Newcomers in the Classroom

Posted by on October 28th, 2014

Alberta teachers know it as a fact of life: Every year, more and more of their students are newcomers. This excellent article from Illuminate Magazine points out that one in five Canadians are new to Canada. It also quotes government stats that show many immigrant families are choosing to settle in Alberta and the other prairie provinces rather than major centres.

Teaching newcomer students presents a number of unique challenges. Newcomers may be struggling with English, depending on their age, which makes even the most basic instruction difficult. Fear and uncertainty about their new country may create alienation issues, resulting in poor participation and high dropout rates.

What’s more, sometimes the support teachers need to help these students is difficult or impossible to obtain. For example, the demand for ESL instruction in the classroom far outstrips the supply in some districts.
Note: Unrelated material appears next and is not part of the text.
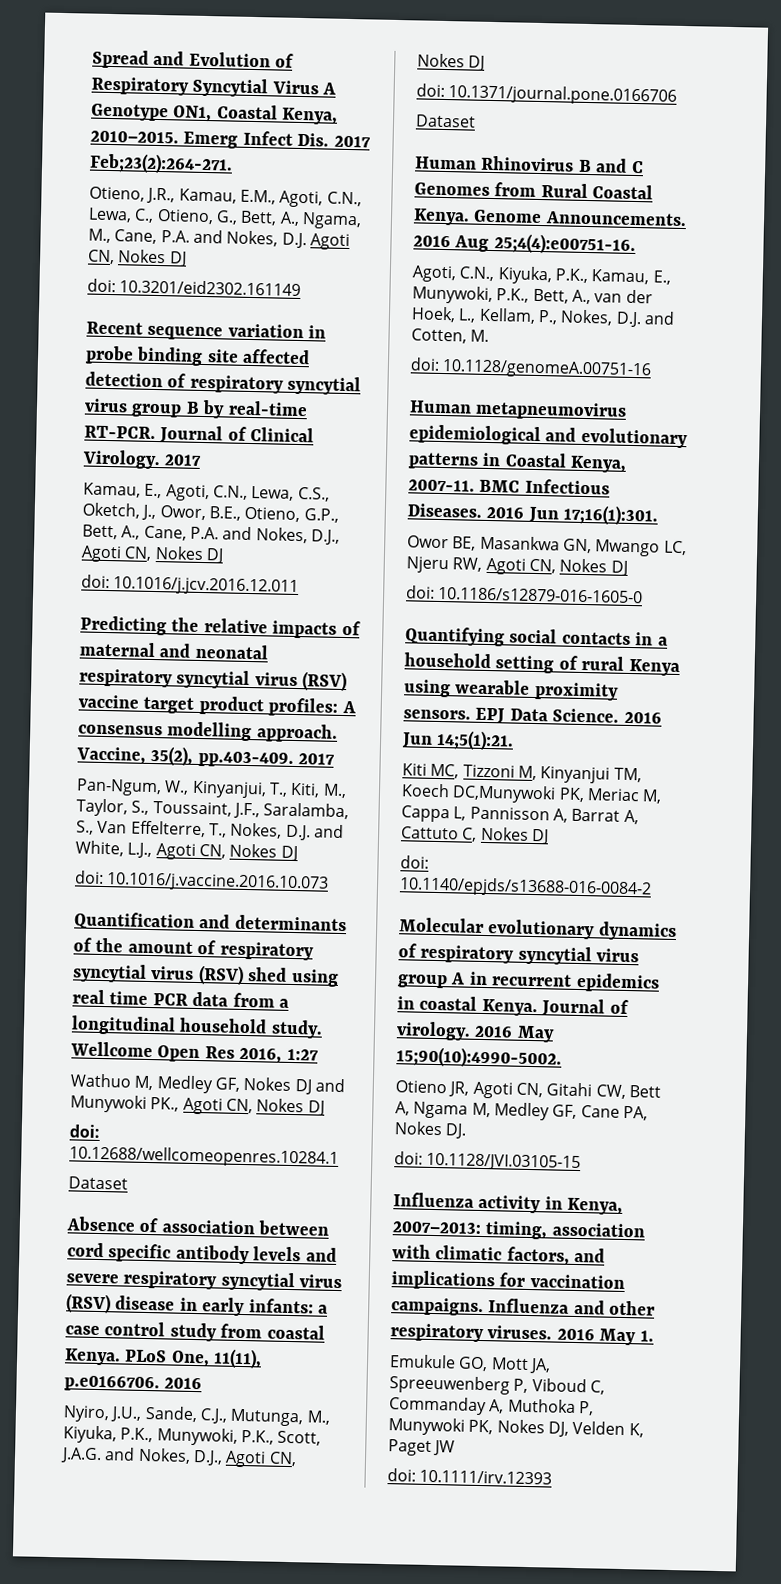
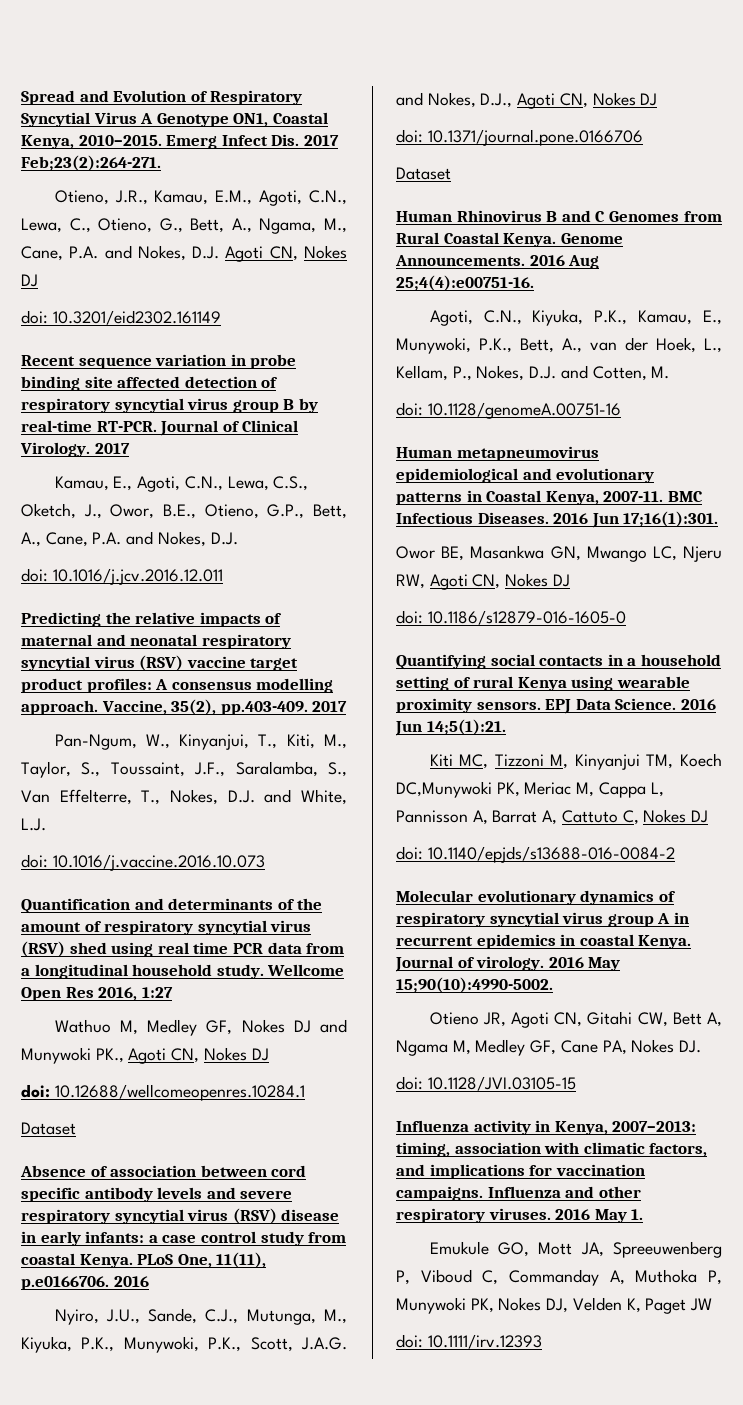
- Kamau, E., Agoti, C.N., Lewa, C.S., Oketch, J., Owor, B.E., Otieno, G.P., Bett, A., Cane, P.A. and Nokes, D.J., Agoti CN, Nokes DJ
+ Kamau, E., Agoti, C.N., Lewa, C.S., Oketch, J., Owor, B.E., Otieno, G.P., Bett, A., Cane, P.A. and Nokes, D.J.
- Pan-Ngum, W., Kinyanjui, T., Kiti, M., Taylor, S., Toussaint, J.F., Saralamba, S., Van Effelterre, T., Nokes, D.J. and White, L.J., Agoti CN, Nokes DJ
+ Pan-Ngum, W., Kinyanjui, T., Kiti, M., Taylor, S., Toussaint, J.F., Saralamba, S., Van Effelterre, T., Nokes, D.J. and White, L.J.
In its guide for teachers, the Society for Safe and Caring Schools and Communities lists a number of important factors teachers need to consider regarding their newcomer students. A few of them are:

  •  The country of origin’s history/political situation
  • Exposure to prior formal schooling
  • Parents’ educational background
  • Parents’ knowledge of English (or French)
  • The impact of leaving home

So how can teachers help newcomer students thrive, not only in their education but in their lives in general? As it turns out, schools may be the best portal to ease the passage of newcomer students and their families into their new Canadian lives. This article from Alberta Health has tips and resources for teachers, including links to other sites such as Alberta Settlement Services. (EDIT 2016-04-12: Site and link no longer available.)

In general, from the advice available, it appears that one of the most important things teachers can do for newcomer students is to foster an “atmosphere of acceptance”. This article on everythingESL.net talks about specific actions teachers can take in this direction.

For teachers interested in bringing the topic to their students, the John Howard Society of Alberta has some useful materials available for teachers on the topic of newcomers, including suggested classroom activities and some questions and answers intended to start classroom discussions.

There are certainly many challenges facing newcomers and their teachers, but with help and support, it is possible for teachers to help ease the transition into Canadian society, in part by schools and teachers acting as one of the key gateways for that transition, both for newcomer students and their families.